The question that he fails to answer is: why is opiate addiction so much worse than a Big Pharma addiction, especially when we're talking about the time-honored smoking of opium? Once you factor out the problems that are caused by the Drug War itself, we see that the difference between our reactions to addiction is an esthetic one: We are not upset when an SSRI patient suddenly goes off their meds because their suffering will be internal and take place in their home, where they will merely wish that they were dead. We can go about our business as usual. The heroin addict, however, is more likely to show up on the street and rob banks and so forth because his unnecessarily expensive medicine is not regularly available. This impacts us personally and so we consider heroin addiction to be a huge problem.

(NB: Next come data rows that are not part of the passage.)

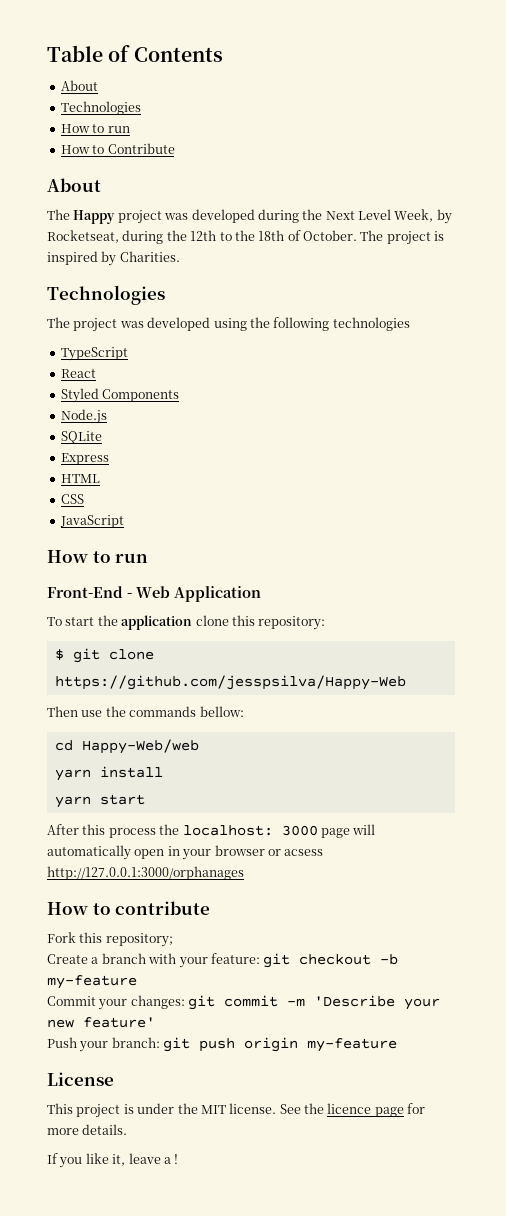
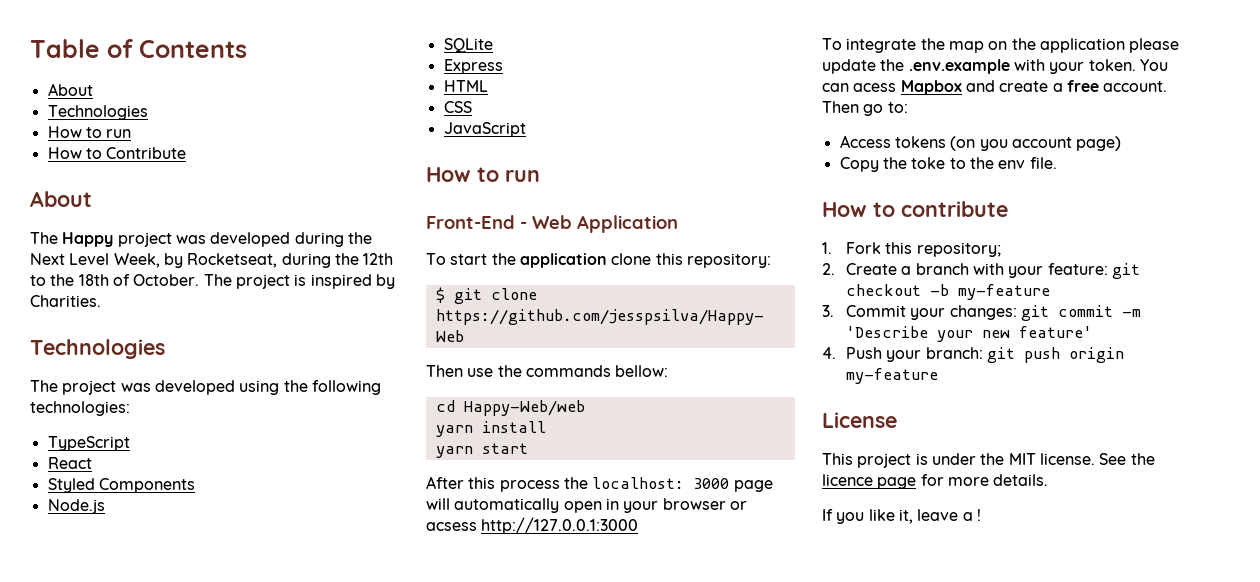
[332,317,410,331] technologies -> [30,401,130,416] technologies:
[47,866,244,880] http://127.0.0.1:3000/orphanages -> [481,517,639,534] [822,38,1180,53] [822,59,1168,74] [822,80,1168,95] [822,101,908,116] [839,135,1122,151] [839,157,1057,172] http://127.0.0.1:3000 // To integrate the map on the application please update the .env.example with your token. You can acess Mapbox and create a free account. Then go to: // Access tokens (on you account page) // Copy the toke to the env file.
(211, 908) none -> [822,242,832,254] 1.
(173, 940) none -> [822,263,835,275] 2.
(137, 982) none -> [822,305,834,317] 3.
(155, 1022) none -> [822,347,836,359] 4.

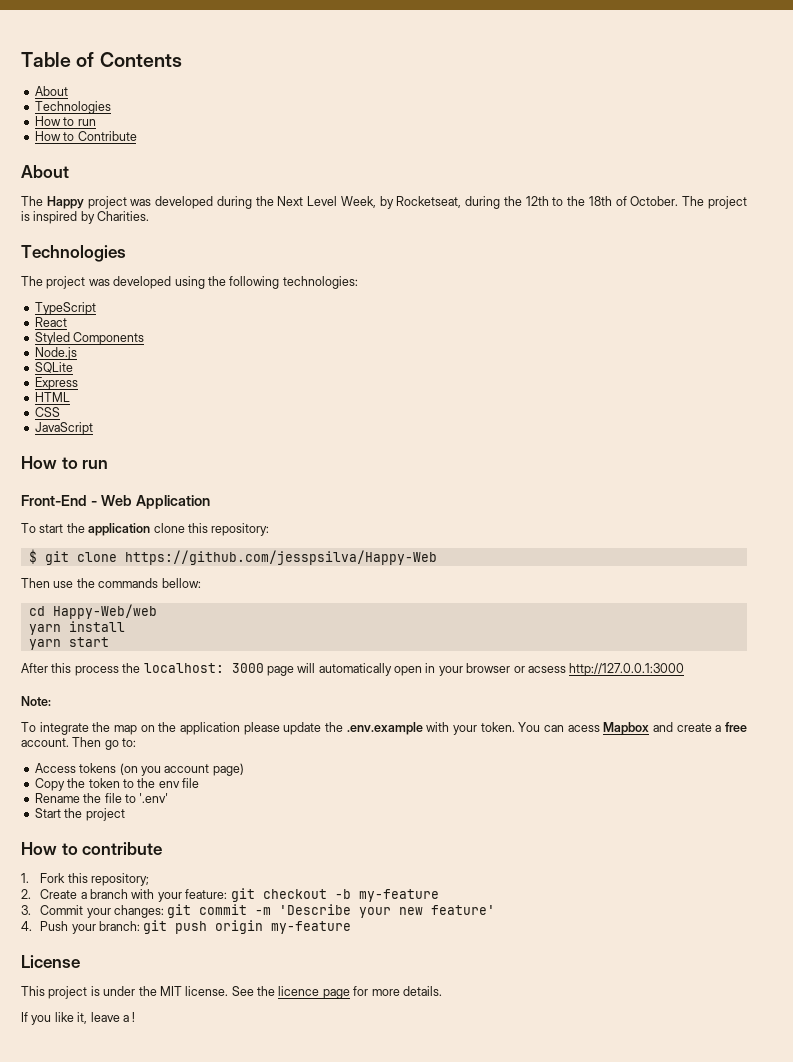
(639, 525) none -> [21,696,51,706] // Note:
[911,157,946,169] toke -> [88,778,120,788] token
[1029,157,1057,169] file. -> [182,778,199,788] [34,793,169,803] [34,808,125,821] file // Rename the file to '.env' // Start the project

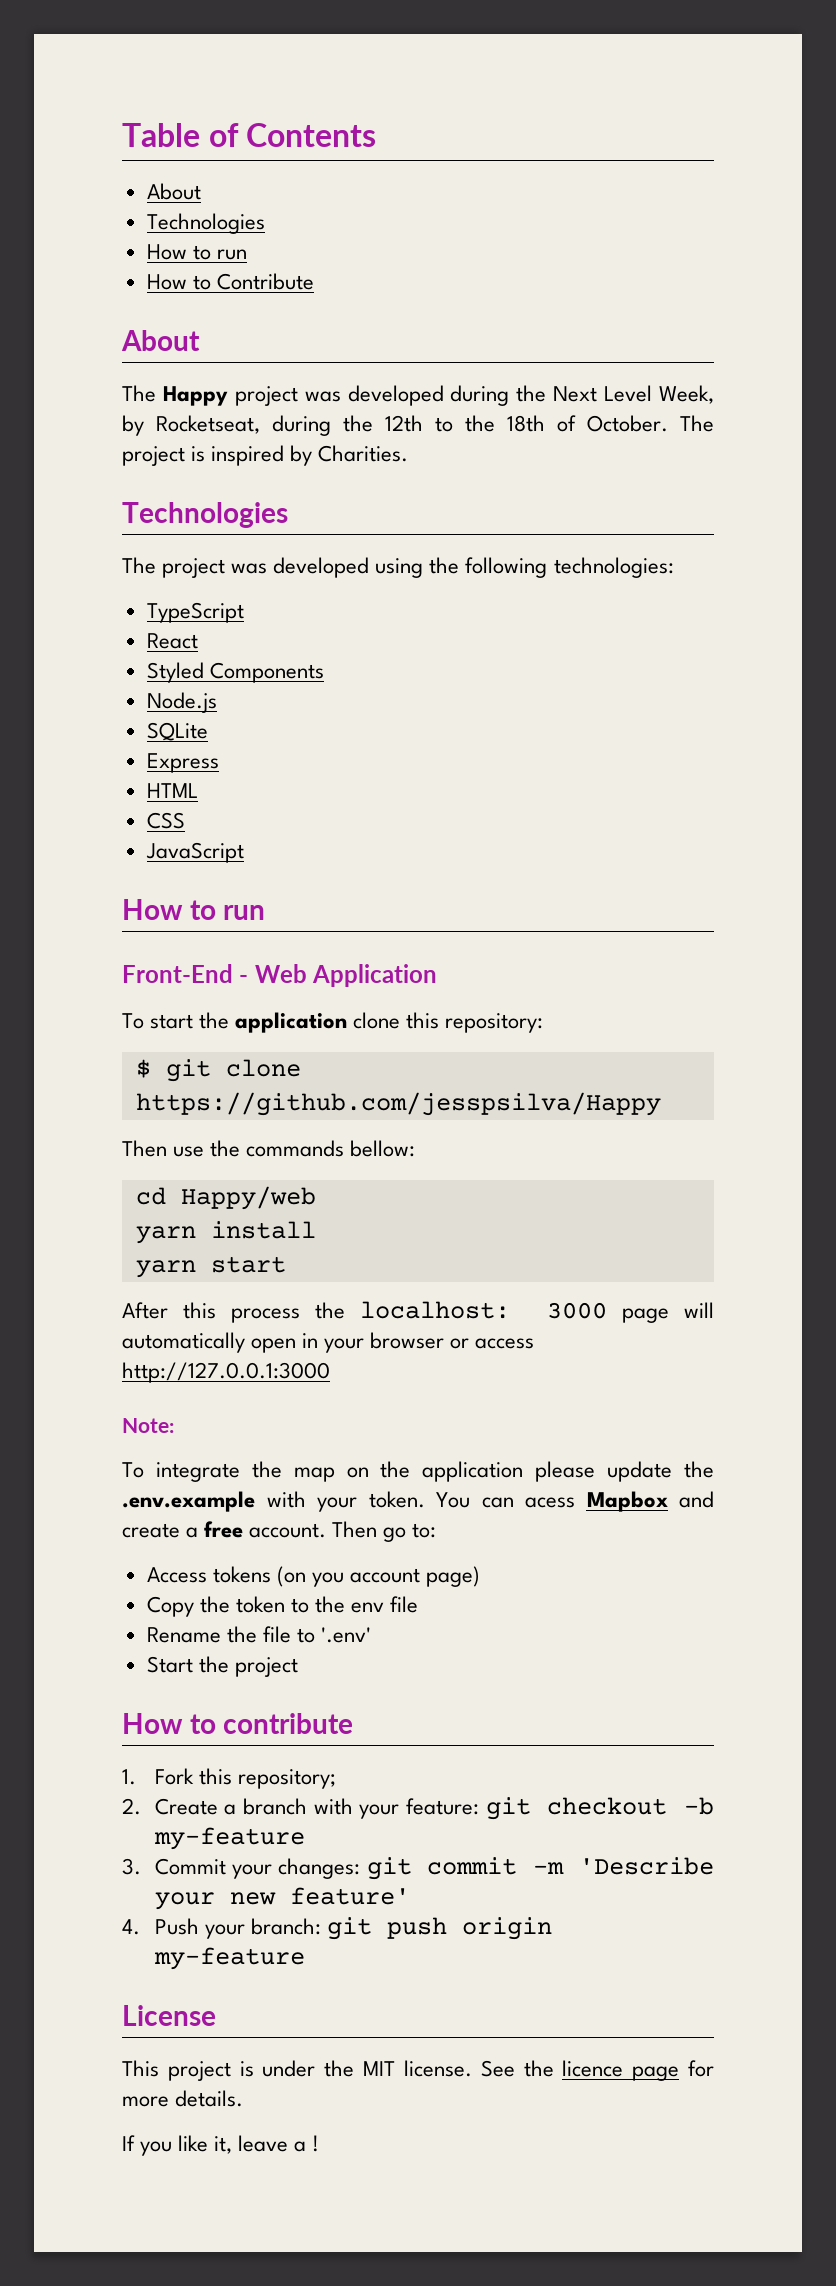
[124,550,437,565] https://github.com/jesspsilva/Happy-Web -> [135,1092,661,1116] https://github.com/jesspsilva/Happy
[52,604,157,619] Happy-Web/web -> [180,1186,316,1210] Happy/web
[527,666,566,673] acsess -> [475,1338,535,1349] access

When it comes to Big Pharma drugs, however, we are not troubled at all. To the contrary, if these people are off their meds, we simply tell them to get back on them. Sure, the SSRI user has been turned into a ward of the healthcare state by the psychiatric pill mill, but that's their problem. This is an odd reaction, by the way, given that Weil's main charge against heroin is that it leaves one in a constant state of dependence. At least the heroin addict is not forced to share his innermost thoughts every three months with a psychiatric intern who is 1/2 or even 1/3 his own age.
Thus Weil inexplicably ignores the great pharmacological dystopia of our time. But he did say at least one thing about antidepressants that really struck home for me:
"Some commentators complain that widespread prescription of SSRIs has made many Americans less interesting and less creative."
I hate to say this, but that is so true in my experience -- and that's a down side that no one has ever ascribed to opiates. Meanwhile, the researchers who blissfully ignore the endless downsides of SSRIs and SNRIs are training their microscopes on MDMA even as we speak in an effort to find even the tiniest possible danger in that drug, so that they can dramatically cry: "See? MDMA has to be kept illegal forever, for anyone, in any dose, at any time, ever!" Meanwhile, Big Pharma peddles drugs on prime-time television whose side effects include 'death' itself and no one bats an eyelash.
This is enormous hypocrisy to which Americans are blinded thanks to the Drug War ideology of substance demonization.
Yes, we should teach folks to avoid opiate addiction -- and we can do that. The poets cited by Middleton managed to pull that off. But we should not so obsess over downsides as to pretend that upsides do not even exist. To the contrary, in a sane world we would be studying how opium achieves its amazing effect of giving us metaphorical dreams in which we can mentally separate ourselves from our pains and problems. We should be studying how the brain works in conjunction with opium to render such insightful reveries. But instead, Weil agrees with the Drug Warrior that we should deny, a priori, the psychological benefits of opium in preference for demonizing that drug.
Finally, Weil seems unaware of the fact that the Chinese were responsibly using opium as a culturally sanctioned practice centuries before the British started selling it to them. The downsides of opium use only came on the Western radar when the British Anti-Opium League came along in the 19th century and did for opium what the American Anti-Saloon League would eventually do for liquor, namely, painted its use in the darkest moralistic colors imaginable.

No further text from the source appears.